As a parallel on-demand service, he says Spokane’s first Express Care Clinic opened Jan. 2 in the South Hill’s Lincoln Heights area to offer another quick-access model. At patients’ convenience, they schedule an appointment online or as a walk-in. The clinic is designed for patients to be seen at their allotted time and out the door in about 20 minutes.
“The Express Care Clinic and Express Care Virtual care have been very well received,” Rowbotham says, adding that Providence officials hope to open at least two more Spokane-area Express Care clinics this year.
Both Rowbotham and Mishra say Providence uses a single medical record system for its patients, so if someone is allergic to medicine, that information is shared among clinics, hospitals, and Express Care. Its virtual care providers are mostly nurse practitioners and physician assistants who have training in primary care or urgent care.
Future virtual-care models likely will involve emerging technologies, some just becoming more available on smartphones and other devices, perhaps using them to take a temperature, listen to a heartbeat, or check oxygen saturation.
MultiCare’s Yu also expects upcoming phases of virtual care to spread into specialist services. “We’re piloting in the Tacoma area that after you have a surgery, you have your surgery follow-up over video,” Yu adds.
Another future use of virtual care might add mobile technology data such as from consumers’ MyFitnessPal, MapMyRun, or Fitbit apps to benefit patient care, she says.
“Currently, none of that information is shared with your physician,” Yu says.

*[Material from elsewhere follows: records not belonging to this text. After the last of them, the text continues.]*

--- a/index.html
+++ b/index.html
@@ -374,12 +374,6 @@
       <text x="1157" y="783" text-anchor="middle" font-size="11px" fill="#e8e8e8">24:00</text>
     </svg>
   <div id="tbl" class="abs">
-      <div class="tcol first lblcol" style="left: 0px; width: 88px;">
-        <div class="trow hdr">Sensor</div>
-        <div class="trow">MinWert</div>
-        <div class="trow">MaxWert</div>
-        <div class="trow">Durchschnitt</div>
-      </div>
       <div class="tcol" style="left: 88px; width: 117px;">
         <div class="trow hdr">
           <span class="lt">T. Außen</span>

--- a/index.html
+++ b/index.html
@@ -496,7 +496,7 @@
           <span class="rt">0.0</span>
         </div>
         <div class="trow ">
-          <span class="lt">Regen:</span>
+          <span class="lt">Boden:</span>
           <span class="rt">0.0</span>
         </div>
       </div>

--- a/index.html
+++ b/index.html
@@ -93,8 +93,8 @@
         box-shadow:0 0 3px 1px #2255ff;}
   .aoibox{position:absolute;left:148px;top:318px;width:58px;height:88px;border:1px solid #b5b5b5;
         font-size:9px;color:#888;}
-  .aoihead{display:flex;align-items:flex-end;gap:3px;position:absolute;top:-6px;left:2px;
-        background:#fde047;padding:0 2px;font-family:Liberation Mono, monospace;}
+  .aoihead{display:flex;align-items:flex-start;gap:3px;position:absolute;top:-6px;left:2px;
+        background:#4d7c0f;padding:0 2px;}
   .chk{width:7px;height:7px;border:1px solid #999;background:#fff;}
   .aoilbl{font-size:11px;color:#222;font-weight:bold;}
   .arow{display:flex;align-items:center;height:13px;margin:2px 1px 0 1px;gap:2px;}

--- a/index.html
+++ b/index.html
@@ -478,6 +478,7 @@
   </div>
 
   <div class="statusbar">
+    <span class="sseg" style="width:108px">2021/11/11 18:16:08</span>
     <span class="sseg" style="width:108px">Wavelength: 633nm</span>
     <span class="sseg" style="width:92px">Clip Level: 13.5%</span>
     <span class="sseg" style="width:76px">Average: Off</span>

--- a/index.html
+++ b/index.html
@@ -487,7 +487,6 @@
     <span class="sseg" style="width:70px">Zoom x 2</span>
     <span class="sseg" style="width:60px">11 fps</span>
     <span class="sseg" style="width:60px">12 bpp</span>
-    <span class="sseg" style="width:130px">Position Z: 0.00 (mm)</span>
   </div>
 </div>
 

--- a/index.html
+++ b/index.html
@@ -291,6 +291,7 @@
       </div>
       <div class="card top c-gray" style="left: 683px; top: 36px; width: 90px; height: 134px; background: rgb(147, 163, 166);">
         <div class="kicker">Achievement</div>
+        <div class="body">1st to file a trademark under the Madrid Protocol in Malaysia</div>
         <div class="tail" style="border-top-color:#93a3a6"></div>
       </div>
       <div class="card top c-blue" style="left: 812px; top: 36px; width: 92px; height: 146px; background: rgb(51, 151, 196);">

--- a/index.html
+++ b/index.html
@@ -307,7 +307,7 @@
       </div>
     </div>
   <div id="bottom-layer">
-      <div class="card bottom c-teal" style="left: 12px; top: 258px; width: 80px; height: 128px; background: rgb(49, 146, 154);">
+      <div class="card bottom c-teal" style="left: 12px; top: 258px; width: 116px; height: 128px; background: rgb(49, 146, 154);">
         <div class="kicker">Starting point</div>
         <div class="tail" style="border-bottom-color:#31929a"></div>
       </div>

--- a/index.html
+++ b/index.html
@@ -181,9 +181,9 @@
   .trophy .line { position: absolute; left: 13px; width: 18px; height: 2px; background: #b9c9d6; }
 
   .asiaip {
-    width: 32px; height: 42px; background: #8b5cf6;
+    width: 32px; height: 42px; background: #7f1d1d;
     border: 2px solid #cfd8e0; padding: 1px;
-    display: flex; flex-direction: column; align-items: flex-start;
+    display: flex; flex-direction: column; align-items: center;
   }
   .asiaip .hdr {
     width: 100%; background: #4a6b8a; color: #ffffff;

But a challenge is collecting health-related consumer data efficiently. The U.S. Food and Drug Administration is starting to regulate some consumer devices with a path to sharing data with medical providers. Yu adds, “Yes, the data is available, but, No. 1, is it high-quality? No. 2, is it actionable data, clearly indicating a problem versus streams and streams of data?”
For patients who are using the current virtual technology, Allen is among consumers helping spread the word about it. A Providence provider called Allen back a week after the visit to make sure her treatment went well.